I shook my head but kept the contact of his warm palm.“I might have needed that before, but I’m not the same person I used to be. I think I finally understand why people say that shades aren’t the same people they were when they were human, because I’m not. It wasn’t turning into a shade that changed me, but the fact that the world changed around me, people looked at me different, so I couldn’t be the same person. You wouldn’t have fit with the girl I was before, but you fit with who I am now.”

His expression softened, a strange thing to see on such a frightening and severe man. He rubbed his thumb across my cheek, the touch gentle, before he leaned in and offered me a kiss that was nothing like what we shared in the forest. He’d been aggressive then, dominant, where this was an exceedingly soft kiss. His warm lips brushed mine, and I returned it.

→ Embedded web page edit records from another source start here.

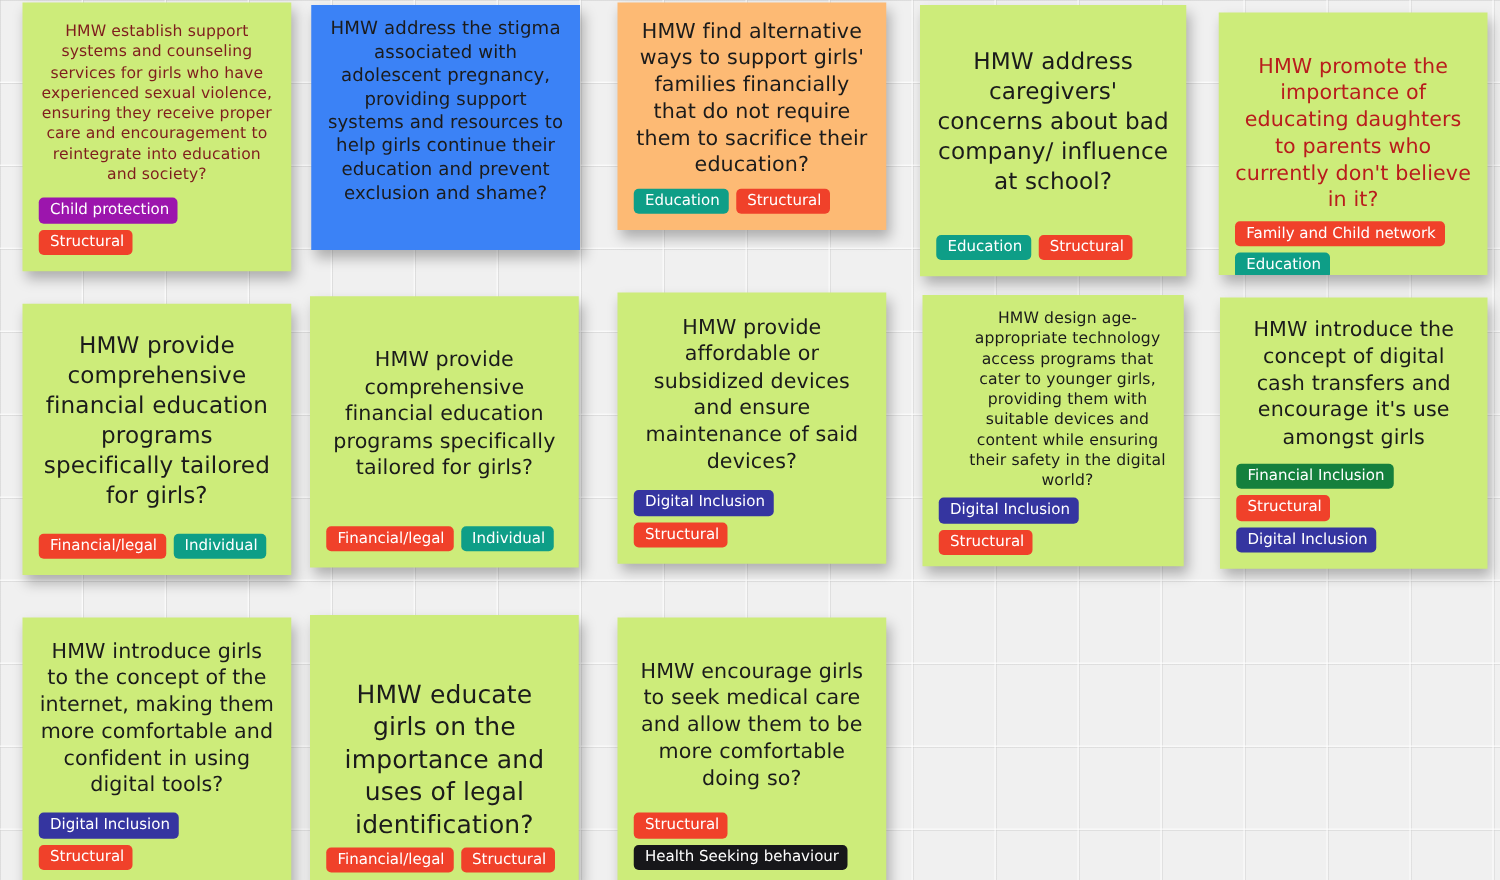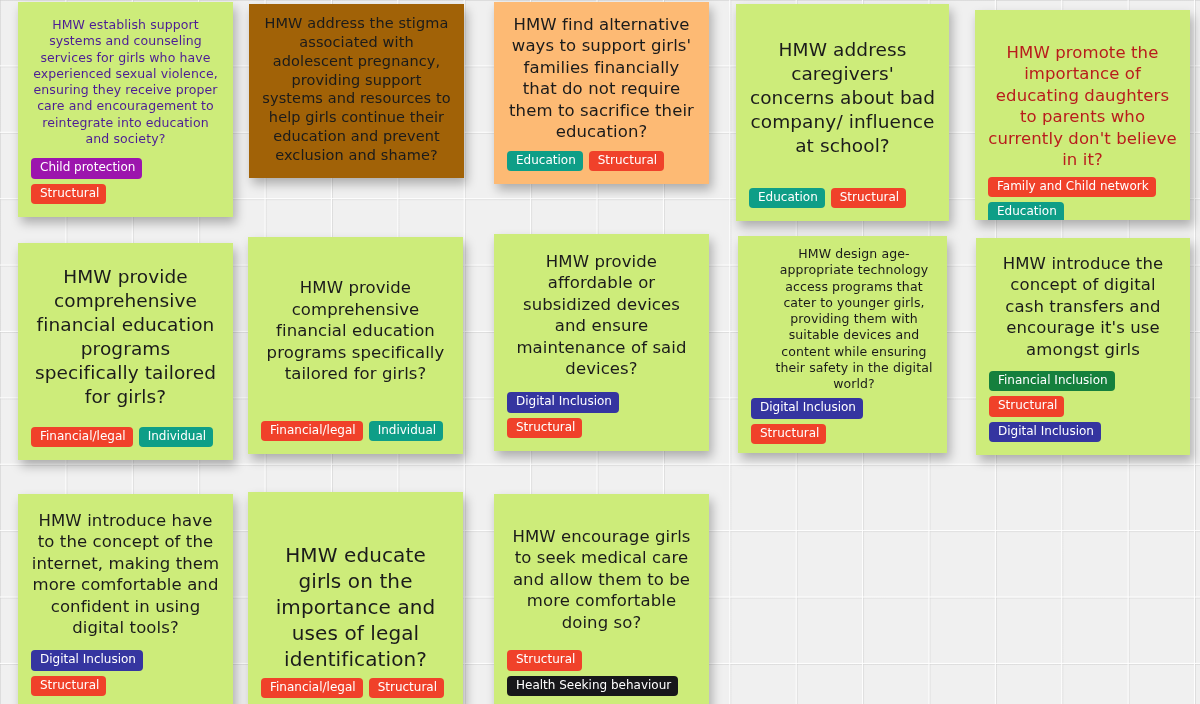--- a/index.html
+++ b/index.html
@@ -87,27 +87,27 @@
   .fs-18 .note-text { font-size: 18.5px; }
   .fs-20 .note-text { font-size: 20px; margin-top: 40px; }
 
   .align-top .note-text { align-items: flex-start; padding-top: 32px; }
 </style>
 </head>
 <body>
 
 <div id="board">
     <div class="note fs-13" style="left: 18px; top: 2px; width: 215px; height: 215px; background: rgb(205, 236, 122);">
-      <div class="note-text" style="color: #4c1d95;">HMW establish support systems and counseling services for girls who have experienced sexual violence, ensuring they receive proper care and encouragement to reintegrate into education and society?</div>
+      <div class="note-text" style="color: #7f1d1d;">HMW establish support systems and counseling services for girls who have experienced sexual violence, ensuring they receive proper care and encouragement to reintegrate into education and society?</div>
       <div class="tags">
         <span class="tag" style="background: rgb(156, 21, 173);">Child protection</span>
         <span class="tag" style="background: rgb(240, 65, 42);">Structural</span>
       </div>
     </div>
-    <div class="note fs-14" style="left: 249px; top: 4px; width: 215px; height: 174px; background: #a16207; gap: 33px;">
+    <div class="note fs-14" style="left: 249px; top: 4px; width: 215px; height: 196px; background: #3b82f6; gap: 33px;">
       <div class="note-text" style="color: rgb(27, 27, 27);">HMW address the stigma associated with adolescent pregnancy, providing support systems and resources to help girls continue their education and prevent exclusion and shame?</div>
       <div class="tags">
         <span class="tag" style="background: rgb(156, 21, 173);">Child protection</span>
         <span class="tag" style="background: rgb(240, 65, 42);">Structural</span>
       </div>
     </div>
     <div class="note fs-16" style="left: 494px; top: 2px; width: 215px; height: 182px; background: #fdba74;">
       <div class="note-text" style="color: rgb(27, 27, 27);">HMW find alternative ways to support girls' families financially that do not require them to sacrifice their education?</div>
       <div class="tags">
         <span class="tag" style="background: rgb(14, 158, 135);">Education</span>
@@ -158,21 +158,21 @@
     </div>
     <div class="note fs-16" style="left: 976px; top: 238px; width: 214px; height: 217px; background: rgb(205, 236, 122);">
       <div class="note-text" style="color: rgb(27, 27, 27);">HMW introduce the concept of digital cash transfers and encourage it's use amongst girls</div>
       <div class="tags">
         <span class="tag" style="background: #15803d;">Financial Inclusion</span>
         <span class="tag" style="background: rgb(240, 65, 42);">Structural</span>
         <span class="tag" style="background: rgb(53, 53, 160);">Digital Inclusion</span>
       </div>
     </div>
     <div class="note fs-16" style="left: 18px; top: 494px; width: 215px; height: 215px; background: rgb(205, 236, 122);">
-      <div class="note-text" style="color: rgb(27, 27, 27);">HMW introduce have to the concept of the internet, making them more comfortable and confident in using digital tools?</div>
+      <div class="note-text" style="color: rgb(27, 27, 27);">HMW introduce girls to the concept of the internet, making them more comfortable and confident in using digital tools?</div>
       <div class="tags">
         <span class="tag" style="background: rgb(53, 53, 160);">Digital Inclusion</span>
         <span class="tag" style="background: rgb(240, 65, 42);">Structural</span>
       </div>
     </div>
     <div class="note fs-20" style="left: 248px; top: 492px; width: 215px; height: 215px; background: rgb(205, 236, 122);">
       <div class="note-text" style="color: rgb(27, 27, 27);">HMW educate girls on the importance and uses of legal identification?</div>
       <div class="tags">
         <span class="tag" style="background: rgb(240, 65, 42);">Financial/legal</span>
         <span class="tag" style="background: rgb(240, 65, 42);">Structural</span>

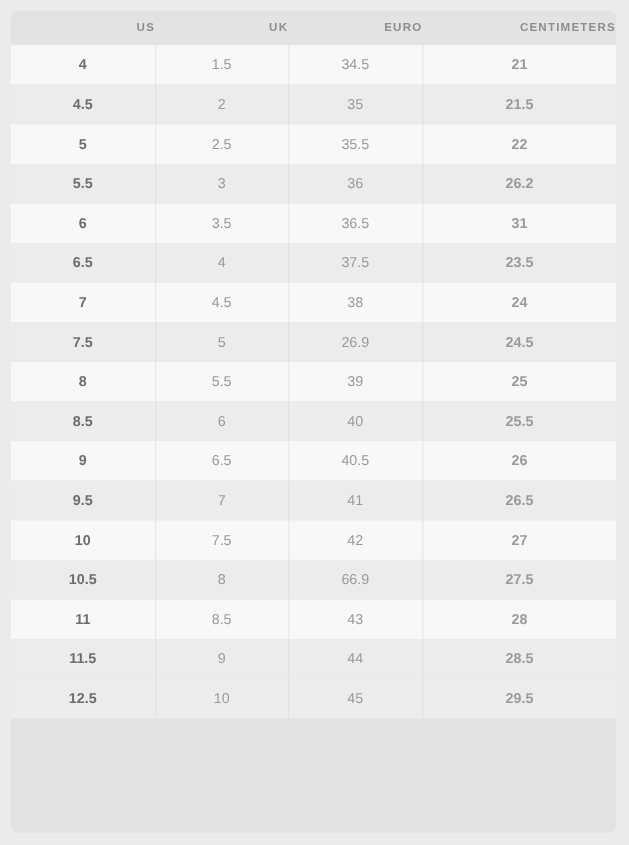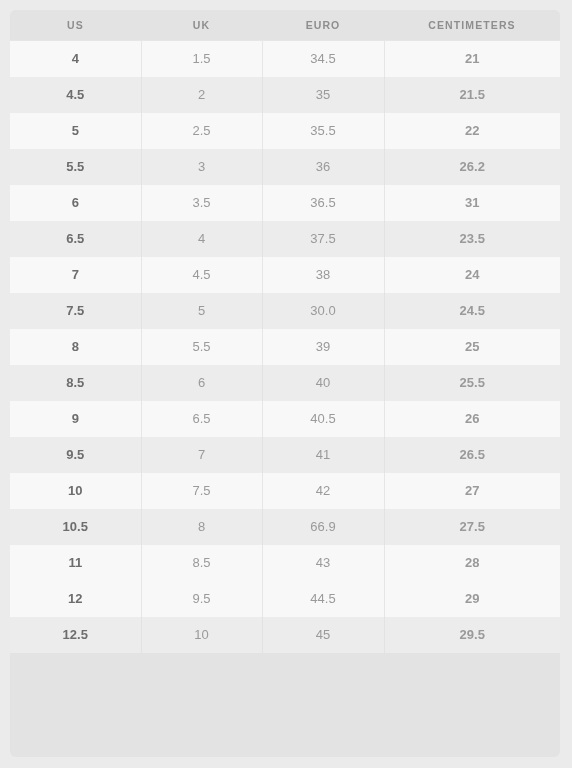--- a/index.html
+++ b/index.html
@@ -38,21 +38,21 @@
   table.size-table col.col-cm    { width: 176px; }
 
   thead th {
     height: 30px;
     background: #e3e3e3;
     color: #8e8e8e;
     font-size: 10.5px;
     font-weight: bold;
     letter-spacing: 1.1px;
     text-transform: uppercase;
-    text-align: center;
+    text-align: right;
     vertical-align: middle;
     padding: 0;
     border: none;
   }
 
   tbody td {
     height: 36px;
     text-align: center;
     vertical-align: middle;
     padding: 0;
@@ -145,21 +145,21 @@
         </tr>
         <tr class="row-light">
           <td class="cell-us">7</td>
           <td class="cell-uk">4.5</td>
           <td class="cell-euro">38</td>
           <td class="cell-cm">24</td>
         </tr>
         <tr class="row-dark">
           <td class="cell-us">7.5</td>
           <td class="cell-uk">5</td>
-          <td class="cell-euro">30.0</td>
+          <td class="cell-euro">26.9</td>
           <td class="cell-cm">24.5</td>
         </tr>
         <tr class="row-light">
           <td class="cell-us">8</td>
           <td class="cell-uk">5.5</td>
           <td class="cell-euro">39</td>
           <td class="cell-cm">25</td>
         </tr>
         <tr class="row-dark">
           <td class="cell-us">8.5</td>
@@ -190,25 +190,25 @@
           <td class="cell-uk">8</td>
           <td class="cell-euro">66.9</td>
           <td class="cell-cm">27.5</td>
         </tr>
         <tr class="row-light">
           <td class="cell-us">11</td>
           <td class="cell-uk">8.5</td>
           <td class="cell-euro">43</td>
           <td class="cell-cm">28</td>
         </tr>
-        <tr class="row-light">
-          <td class="cell-us">12</td>
-          <td class="cell-uk">9.5</td>
-          <td class="cell-euro">44.5</td>
-          <td class="cell-cm">29</td>
+        <tr class="row-dark">
+          <td class="cell-us">11.5</td>
+          <td class="cell-uk">9</td>
+          <td class="cell-euro">44</td>
+          <td class="cell-cm">28.5</td>
         </tr>
         <tr class="row-dark">
           <td class="cell-us">12.5</td>
           <td class="cell-uk">10</td>
           <td class="cell-euro">45</td>
           <td class="cell-cm">29.5</td>
         </tr>
       </tbody>
   </table>
 </div>

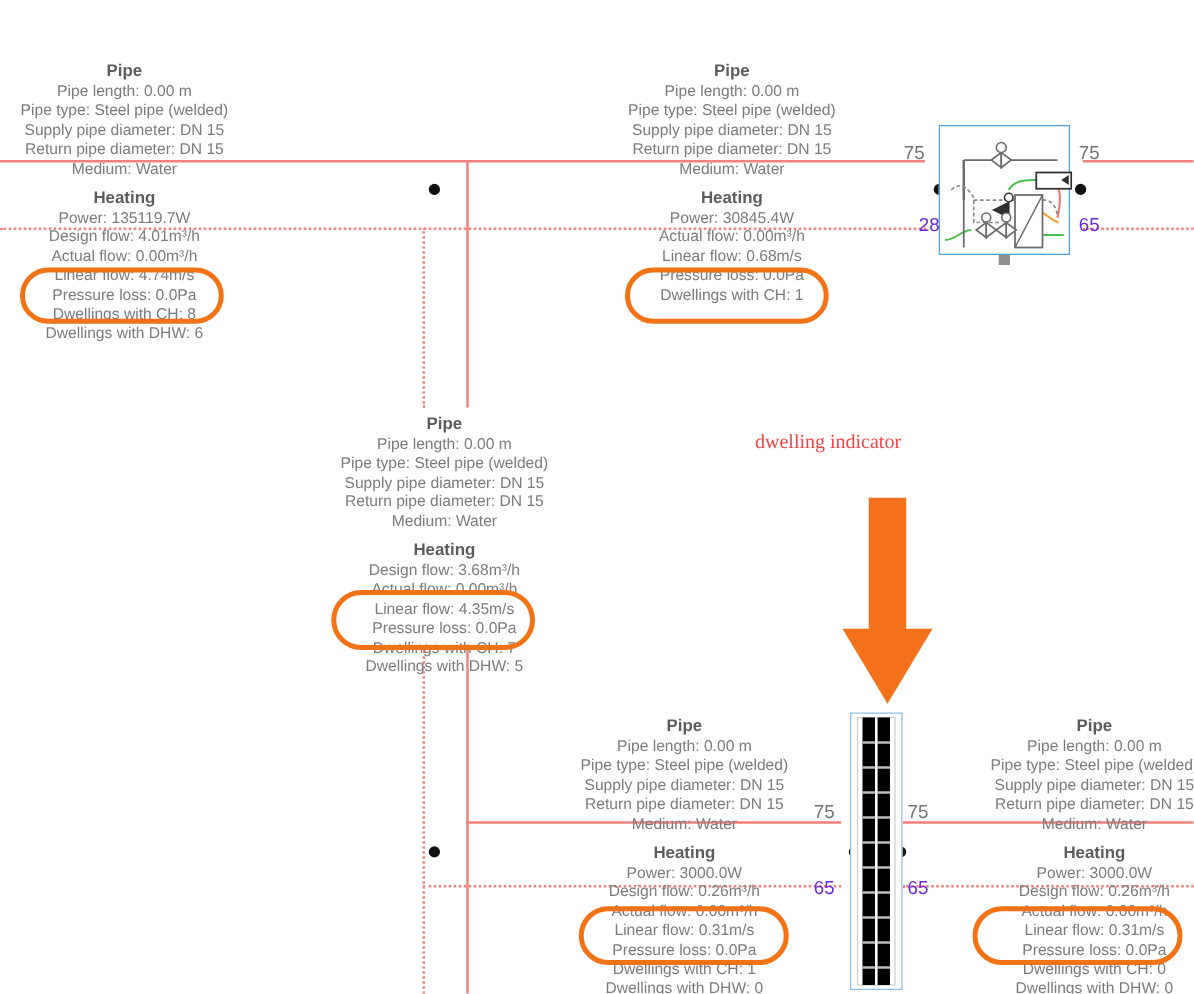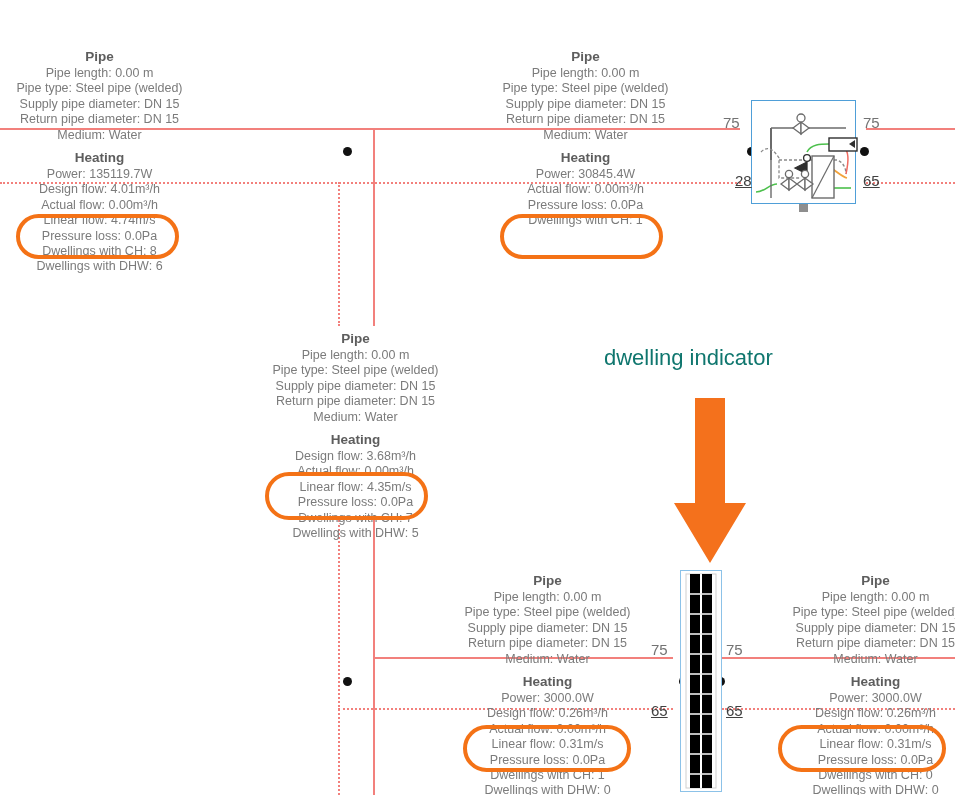--- a/index.html
+++ b/index.html
@@ -19,28 +19,28 @@
               font-size:12.5px;line-height:15.4px;white-space:nowrap;}
   .pipe-label .hdr{font-weight:bold;color:#5d5d5d;font-size:13.5px;line-height:18px;}
   .pipe-label .sect{height:6px;}
   .pipe-label .row{display:block;}
 
   
   .oval{position:absolute;border:4px solid #f47216;border-radius:26px;
         box-sizing:border-box;background:transparent;}
 
   
-  .anno-text{position:absolute;color:#0f766e;font-size:22px;white-space:nowrap;
-             font-family:Liberation Sans, sans-serif;}
+  .anno-text{position:absolute;color:#ef4444;font-size:16px;white-space:nowrap;
+             font-family:Liberation Serif, serif;}
   .anno-arrow{position:absolute;}
 
   
   .temp{position:absolute;font-size:15px;white-space:nowrap;}
   .temp.sup{color:#737373;}
-  .temp.ret{color:#404040;text-decoration:underline;}
+  .temp.ret{color:#6d28d9;}
 
   
   .hiu-frame{position:absolute;border:1.6px solid #4f9fd8;box-sizing:border-box;background:#fff;}
   .rad-frame{position:absolute;border:1.6px solid #8cc2e8;box-sizing:border-box;background:#fff;}
 </style>
 </head>
 <body>
 
 <div class="stage">
 
@@ -165,20 +165,21 @@
     <span class="row hdr">Pipe</span>
     <span class="row">Pipe length: 0.00 m</span>
     <span class="row">Pipe type: Steel pipe (welded)</span>
     <span class="row">Supply pipe diameter: DN 15</span>
     <span class="row">Return pipe diameter: DN 15</span>
     <span class="row">Medium: Water</span>
     <div class="sect"></div>
     <span class="row hdr">Heating</span>
     <span class="row">Power: 30845.4W</span>
     <span class="row">Actual flow: 0.00m³/h</span>
+    <span class="row">Linear flow: 0.68m/s</span>
     <span class="row">Pressure loss: 0.0Pa</span>
     <span class="row">Dwellings with CH: 1</span>
   </div>
   <div class="oval" style="left:500px;top:214px;width:163px;height:45px;"></div>
 
   <div class="pipe-label" style="left:248px;top:330px;width:215px;">
     <span class="row hdr">Pipe</span>
     <span class="row">Pipe length: 0.00 m</span>
     <span class="row">Pipe type: Steel pipe (welded)</span>
     <span class="row">Supply pipe diameter: DN 15</span>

It was funny that for a man who assured me that he didn’t have this in him, who was so sure he was too harsh and aggressive for me, he could touch me so carefully.

He broke away far too soon, stealing the touch before I’d had my fill. His quiet chuckle filled the car. “We should get going or Deacon will come looking for us.”

Right.He’d so distracted me with his words, with his kiss, that I’d totally forgotten we were headed somewhere important. The burning of my cheeks that he’d managed to blank my mind, that I’d wanted more, and he’d been the one to remind me of our actual purpose, made me want to cover my face and hide.

Kit dragged his thumb over my bottom lip as he offered me an exceedingly sexy smirk. “We’ll finish this later.”

And that was a promise I could get behind…

* * * *

Hera

I walked into the small general store, my gaze hard as I listened for any sign of a trap.

I didn’t distrust Bowen, but I sure didn’t trust him, either. I doubted he’d set me up on purpose, but that didn’t mean much for those he knew. I’d learned that people always had a price, and the price for us would be high. I hadn’t even known him long, knew little about him. It was easy to believe he’d betray me if it suited him.

I had Kit and Deacon flanking me, with Brax, Wade and Knox remaining outside to keep an eye for any danger. Having us all come in together would pose too big a risk.

I went to the front of the general shop, then held up the card Bowen had given me.

The man behind the counter studied it, then darted his gaze up at me. He quickly dismissed me, instead moving to study Deacon and Kit. Given both of their surprising eyes and intimidating stances, it wasn’t a shock that he’d peg the two of them as the bigger threats.

The man nodded and gestured toward a door at the back of the shop. “Back there. They’re already waiting.”

I nodded back, then headed toward where he’d indicated.

Kit went first, moving past me to twist the handle. It placed me between Deacon and him again, ensuring that if someone surprised us, the men would take the brunt of the attack.

I might have been upset by the behavior before, but I’d accepted that different people had different skills. I couldn’t take a hit as well as the two of them, but I could do a hell of a lot of damage so long as I could stay on my feet.